8. Auto-peek. Some games require a stealthy approach. In these games, it is not uncommon to allow the player to peek his head around a corner, either to avoid raising the attention of the enemy, or if in a firefight, to present a minimal target. Current games employ an extra button for this use. However, it's entirely possible to do this automatically for the player, in a manner which is potentially less unwieldy. Remember that the control system is supposed to convey the intention of the player in an intuitive and efficient manner. We don't need the extra button.
To use our auto-peeking system, the player moves along flush to the wall, approaching the corner which they wish to peek around. Just before they reach the corner, they turn using the yaw control to look in the direction in which they wish to peek. In previous games, this would leave the player looking at the wall, which is not very useful. However, our system senses that the player is approaching a corner flush to the wall and turning to look around the corner, and automatically makes the player's character lean out to peek.
While turning in this context, the amount of lean should always ensure that at least over a half of the screen is taken up by the wall. As the player turns back, the player's character leans in again. The player already has to deal with remembering which button is used to reload, and while under fire, having a second button for peeking is asking a great deal of the player's dexterity.
A further improvement would allow the player to decide to cancel the lean and move around the corner. If the player is peeking around the corner and presses forward on the control stick, we pull the player character's body straight in line with the head's position, and the player can carry on as normal.
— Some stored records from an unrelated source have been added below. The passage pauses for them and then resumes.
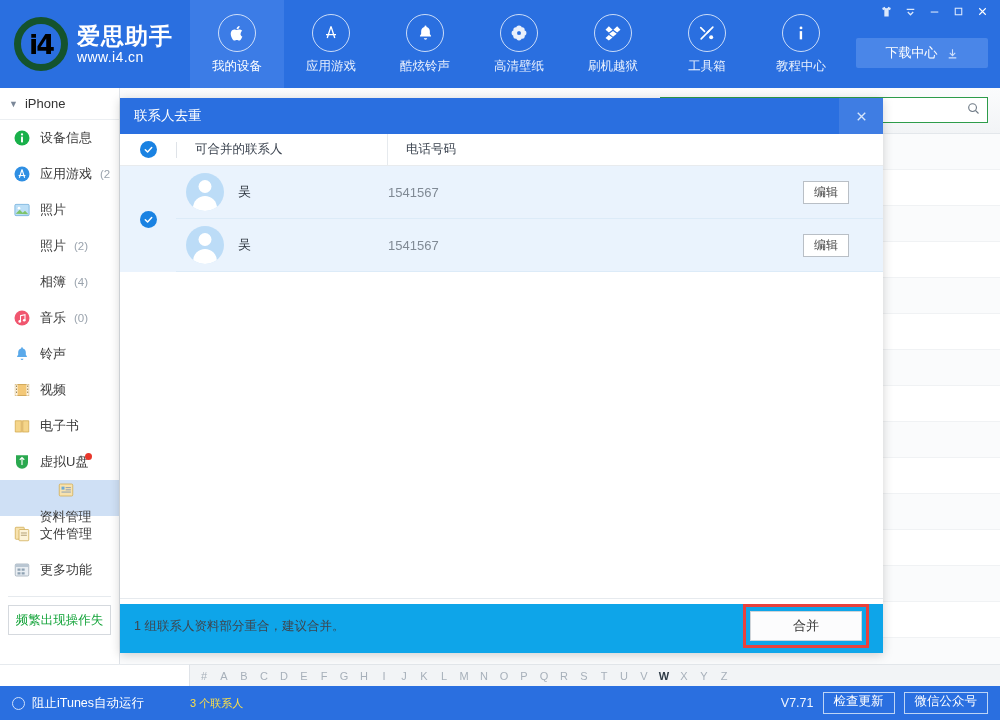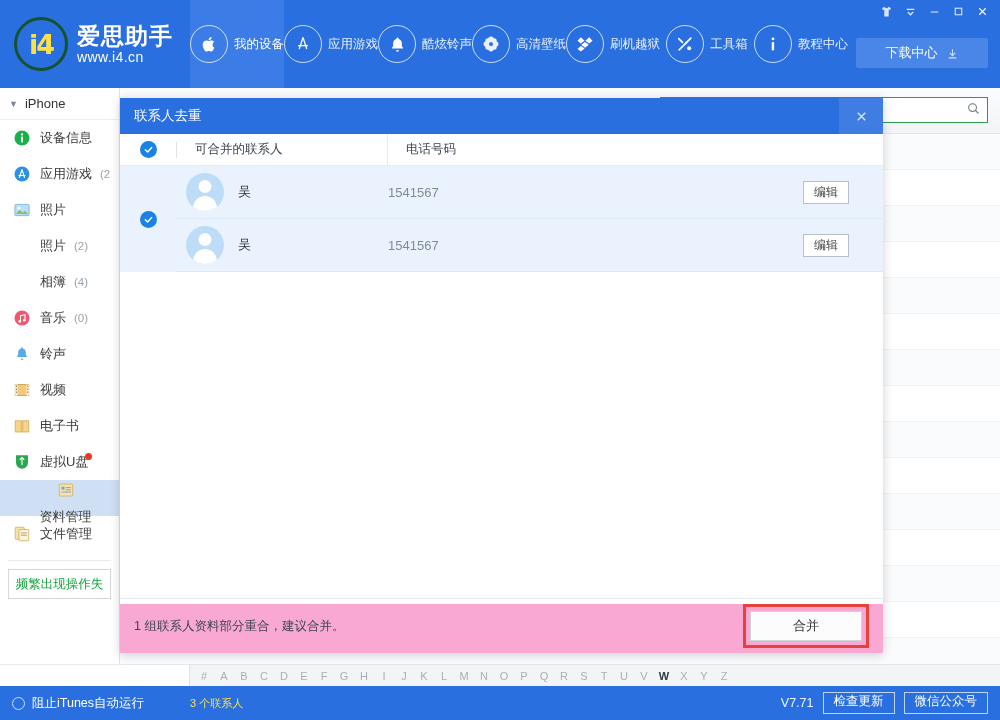--- a/index.html
+++ b/index.html
@@ -21,34 +21,34 @@
     background: #2a6fe0;
     display: flex; align-items: stretch;
   }
   .brand {
     width: 190px; height: 88px;
     display: flex; align-items: center; gap: 9px;
     padding-left: 14px;
   }
   .brand-logo {
     width: 54px; height: 54px; border-radius: 50%;
-    border: 3px solid #14532d;
+    border: 7px solid #14532d;
     display: flex; align-items: center; justify-content: center;
-    color: #fde047; font-size: 27px; font-weight: bold;
+    color: #000000; font-size: 27px; font-weight: bold;
     letter-spacing: -2px;
     font-family: "DejaVu Sans", sans-serif;
   }
   .brand-text { color: #fff; line-height: 1.05; }
   .brand-cn { font-size: 23px; font-weight: bold; letter-spacing: 1px; }
   .brand-url { font-size: 14px; letter-spacing: 0.4px; margin-top: 2px; }
 
   .navitems { display: flex; align-items: stretch; height: 88px; }
   .navitem {
     width: 94px; height: 88px;
-    display: flex; flex-direction: row; align-items: center;
+    display: flex; flex-direction: column; align-items: center;
     justify-content: center; gap: 6px;
     color: #eaf1fd; font-size: 12.5px;
     cursor: pointer;
   }
   .navitem.active { background: #3c7ce6; color: #fff; }
   .navicon {
     width: 38px; height: 38px; border-radius: 50%;
     border: 1.4px solid rgba(255,255,255,.75);
     display: flex; align-items: center; justify-content: center;
     color: #fff;
@@ -191,21 +191,21 @@
   .sb-btn {
     height: 22px; padding: 0 10px;
     border: 1px solid #bcd4f5; color: #fff; font-size: 12.5px;
     display: flex; align-items: flex-start; cursor: pointer;
   }
 
   
   .modal-wrap {
     position: absolute; left: 120px; top: 98px;
     width: 763px; height: 555px;
-    background: #f9a8d4;
+    background: #0ea5e9;
     box-shadow: 0 2px 10px rgba(0,0,0,.18);
   }
   .modal-title {
     height: 36px; background: #2a6fe0; color: #fff;
     display: flex; align-items: center;
     padding-left: 14px; font-size: 13.5px;
     position: relative;
   }
   .modal-close {
     position: absolute; right: 0; top: 0;
@@ -548,20 +548,33 @@
         <svg width="18" height="18" viewBox="0 0 24 24">
             <rect x="3" y="3" width="12" height="16" rx="1" fill="#f7e2ae" stroke="#cfa94f" stroke-width="1"></rect>
             <rect x="8" y="6" width="13" height="15" rx="1" fill="#fdf3d9" stroke="#cfa94f" stroke-width="1"></rect>
             <rect x="10.5" y="10" width="8" height="1.3" fill="#b3a076"></rect>
             <rect x="10.5" y="13" width="8" height="1.3" fill="#b3a076"></rect>
           </svg>
       </span>
       <span>文件管理</span>
     </div>
 
+    <div class="side-item">
+      <span class="si-icon">
+        <svg width="18" height="18" viewBox="0 0 24 24">
+            <rect x="3" y="4" width="18" height="16" rx="1.5" fill="#e9eef3" stroke="#9aa7b3" stroke-width="1"></rect>
+            <rect x="3" y="4" width="18" height="4" fill="#b9c6d2"></rect>
+            <rect x="6" y="10" width="4" height="3" fill="#8fa2b3"></rect>
+            <rect x="11.5" y="10" width="4" height="3" fill="#8fa2b3"></rect>
+            <rect x="6" y="15" width="4" height="3" fill="#8fa2b3"></rect>
+            <rect x="11.5" y="15" width="4" height="3" fill="#8fa2b3"></rect>
+          </svg>
+      </span>
+      <span>更多功能</span>
+    </div>
 
     <div class="side-sep"></div>
 
     <div class="side-btn">
       <span>频繁出现操作失</span>
     </div>
   </div>
 
   <div class="content">
     <div class="content-toolbar">

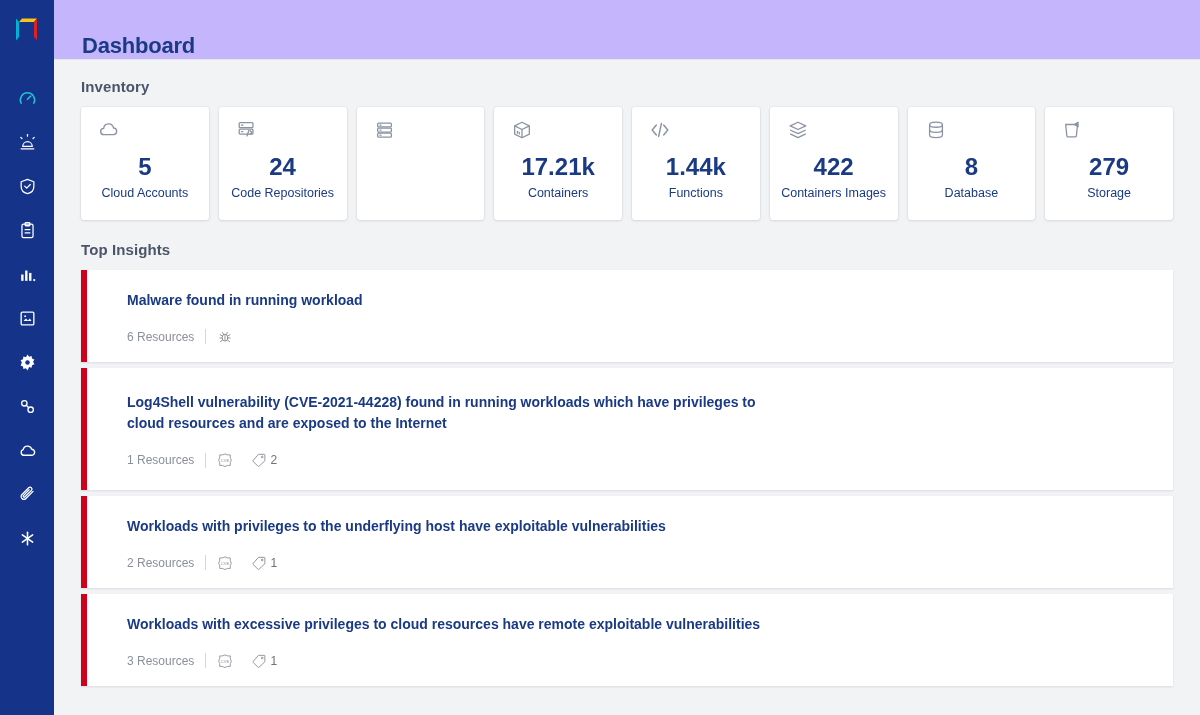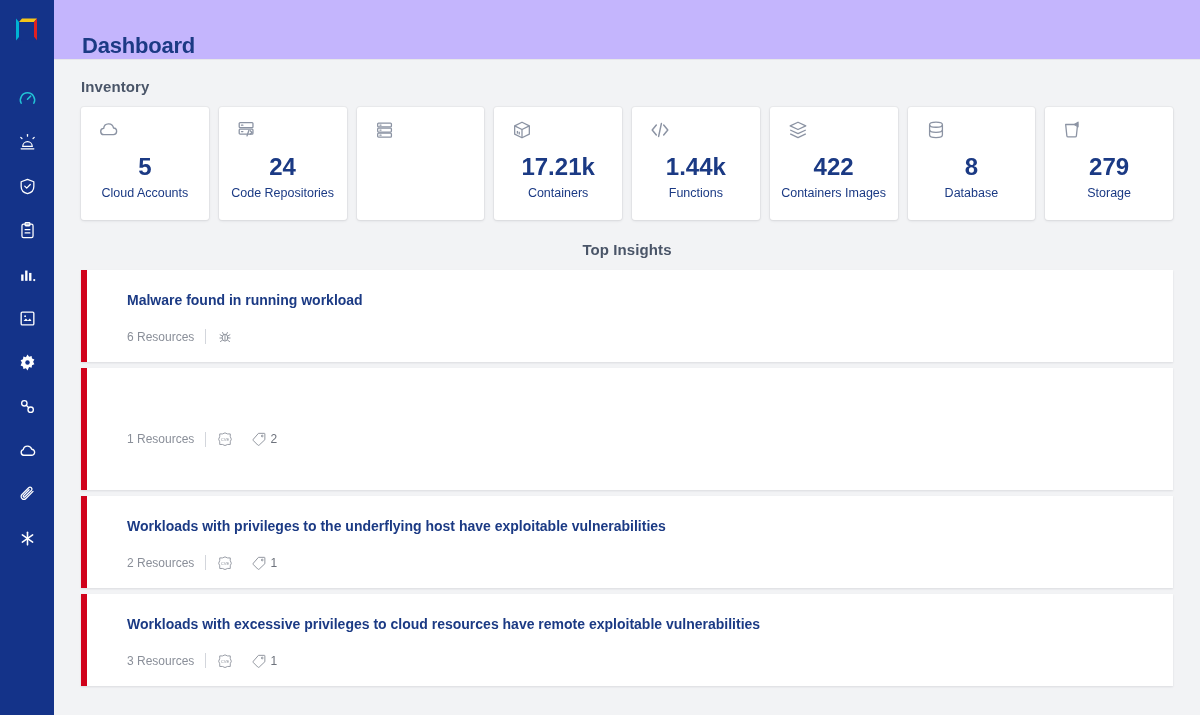--- a/index.html
+++ b/index.html
@@ -47,21 +47,21 @@
     flex: 1 1 auto;
     background: #f2f3f5;
     padding: 18px 27px 0 27px;
     overflow: hidden;
   }
 
   .section-title {
     font-size: 15px; color: #4a5568; font-weight: bold;
     margin-bottom: 12px; letter-spacing: .1px;
   }
-  .section-title.second { margin-top: 21px; text-align: center; }
+  .section-title.second { margin-top: 21px; }
 
   
   .inventory { display: flex; gap: 10px; }
   .inv-card {
     flex: 1 1 0; min-width: 0;
     background: #fff;
     border-radius: 3px;
     box-shadow: 0 1px 3px rgba(16,24,40,.10), 0 0 0 1px rgba(16,24,40,.03);
     height: 113px;
     padding: 12px 8px 10px 8px;
@@ -360,20 +360,21 @@
                 <path d="M9.8 8.2L8.4 5.2"></path>
                   <path d="M14.2 8.2l1.4-3"></path>
                 <path d="M12 9.5v7.5"></path>
               </svg>
             </span>
             <span class="meta-count"></span>
           </div>
         </div>
 
         <div class="insight h2x">
+          <div class="insight-title">Log4Shell vulnerability (CVE-2021-44228) found in running workloads which have privileges to cloud resources and are exposed to the Internet</div>
           <div class="insight-meta">
             <span class="meta-resources">1 Resources</span>
             <span class="meta-sep"></span>
             <span class="meta-icon">
               <svg width="16" height="16" viewBox="0 0 24 24" fill="none" stroke="currentColor" stroke-width="1.3">
                 <path d="M12 2.8l3.8 1.6 4.1.0.0 4.1 1.6 3.8-1.6 3.8.0 4.1-4.1.0L12 21.8l-3.8-1.6-4.1.0.0-4.1L2.5 12.3 4.1 8.5l.0-4.1 4.1.0z"></path>
                 <text x="12" y="14.6" font-size="6.2" text-anchor="middle" fill="currentColor" stroke="none" font-family="Liberation Sans, sans-serif">CVE</text>
               </svg>
             </span>
             <span class="meta-icon">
Is All This Really Necessary?
While reading this article, you might be thinking that some of these solutions are over the top - design overkill. However, to my knowledge, all except two of them - "auto-peeking" and "hard lock with fine control" - are already implemented in shipping titles. It would be a worthwhile exercise to examine a few console games in your collection and see which methods they use.
When it comes to first-person control using dual analog sticks, we are still breaking ground. In fact, different games require different solutions, and there is no single optimal solution that will work in every game. But hopefully this article will help you consider the many possibilities which are available to you. In time, perhaps we will no longer have to play games where the only control available to the player is changing the sensitivity of the control stick.